The people in Rhett DeVane’s new novel Parade of Horribles are the kind of folks, foibles and all, that most of us wish we knew, wish we could call kin, and when danger and hatred intrude into our lives, wish we had looking out for us. Chattahoochee is a real town in the Florida Panhandle and, as the book’s back cover description tells us, it really does have a “state mental institution on the main drag.”
Do Elvina Houston, Hattie Lewis and Jake Witherspoon really live there? Probably not. But they are so real in Parade of Horribles that–in telling their story–DeVane has seemingly conjured them out of the cosmos and placed them there, 37 miles west of Tallahassee as the crow flies, alongside the Apalachicola River. A notable feature in the town, the river is a figurative and literal feature in DeVane’s well-told story. It’s both a haunting reminder of old wounds and a restful escape from the 24/7 preparations for the upcoming harvest festivals and a growing number of signs there may be a dangerous serpent in this Garden of Eden.

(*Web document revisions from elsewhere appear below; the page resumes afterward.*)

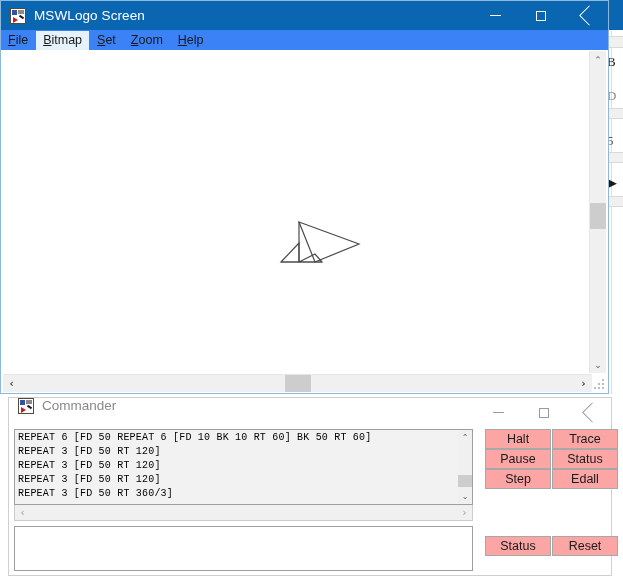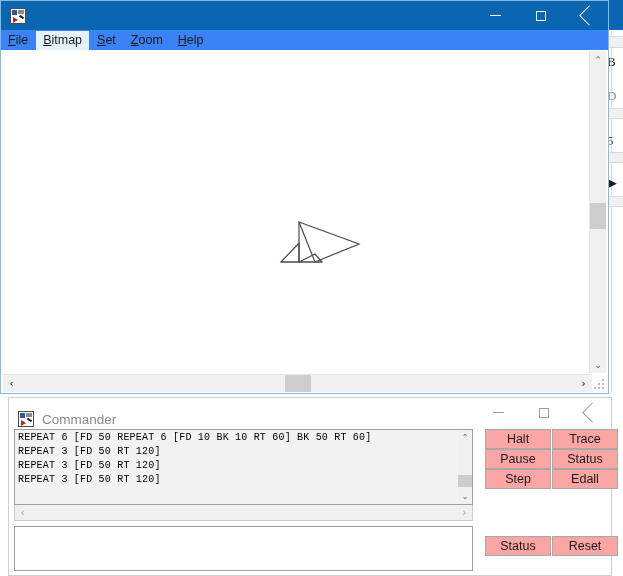--- a/index.html
+++ b/index.html
@@ -280,21 +280,21 @@
     height: 179px;
     background: #ffffff;
     border: 1px solid #cfcfcf;
     box-sizing: border-box;
     box-shadow: 0 0 0 0 rgba(0,0,0,0);
   }
   #cmd-titlebar {
     height: 29px;
     background: #ffffff;
     display: flex;
-    align-items: flex-end;
+    align-items: flex-start;
     position: relative;
   }
   #cmd-app-icon {
     width: 16px;
     height: 16px;
     margin-left: 9px;
     margin-right: 8px;
     flex: none;
     position: relative;
     background: #ffffff;
@@ -450,20 +450,21 @@
 
 <div id="logo-window">
 
   <div id="logo-titlebar">
     <div id="logo-app-icon">
       <div class="ic-a"></div>
         <div class="ic-b"></div>
       <div class="ic-c"></div>
         <div class="ic-d"></div>
     </div>
+    <span id="logo-title-text">MSWLogo Screen</span>
 
     <div class="win-controls">
       <div class="win-btn">
           <span class="wb-line"></span>
         </div>
       <div class="win-btn">
           <span class="wb-square"></span>
         </div>
       <div class="win-btn">
           <span class="wb-x"></span>
@@ -540,20 +541,21 @@
         </div>
     </div>
   </div>
 
   <div id="cmd-history">
     <div id="cmd-history-inner">
       <div class="cmd-line">REPEAT 6 [FD 50 REPEAT 6 [FD 10 BK 10 RT 60] BK 50 RT 60]</div>
       <div class="cmd-line">REPEAT 3 [FD 50 RT 120]</div>
       <div class="cmd-line">REPEAT 3 [FD 50 RT 120]</div>
       <div class="cmd-line">REPEAT 3 [FD 50 RT 120]</div>
+      <div class="cmd-line">REPEAT 3 [FD 50 RT 360/3]</div>
     </div>
     <div id="cmd-hist-vscroll">
       <div class="sb-arrow-sm">⌃</div>
       <div id="cmd-hist-vthumb"></div>
       <div class="sb-arrow-sm" style="position:absolute;bottom:0;left:0;">⌄</div>
     </div>
   </div>
 
   <div id="cmd-hist-hscroll">
     <div class="hsb-arrow-sm" style="left:0;">‹</div>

DeVane hints at the danger early on the way Hitchcock would show a trace of something wrong near the beginning of his feature films. But the townspeople’s attention and the reader’s attention are drawn to the mix of daily life and harvest festival duties. The horribles, as Jake thinks of them, steep like tea half forgotten on a back burner and, as the story moves toward its unexpected ending, grows all the stronger and more foul tasting for the wait.
Parade of Horribles is the seventh book in the “Hooch Series.” As we saw in earlier novels such as Cathead Crazy and Mama’s Comfort Food, this very Southern author deftly captures the way people in her panhandle world think, talk, work, support each other–and, yes–gossip about what’s in plain sight and what’s not yet apparent to everyone else. Residents of the Florida Panhandle know that in many ways it’s a country unto itself, not like south Georgia and even further and farther removed from the snowbirds and tourist destinations of the peninsula.
Reading DeVane’s Hooch Series is an immersion into this country; Parade of Horribles is wonderful mystery/thriller and a highly recommended addition to a body of work that makes “the other Florida” and “Florida’s forgotten coast” altogether real and impossible to forget.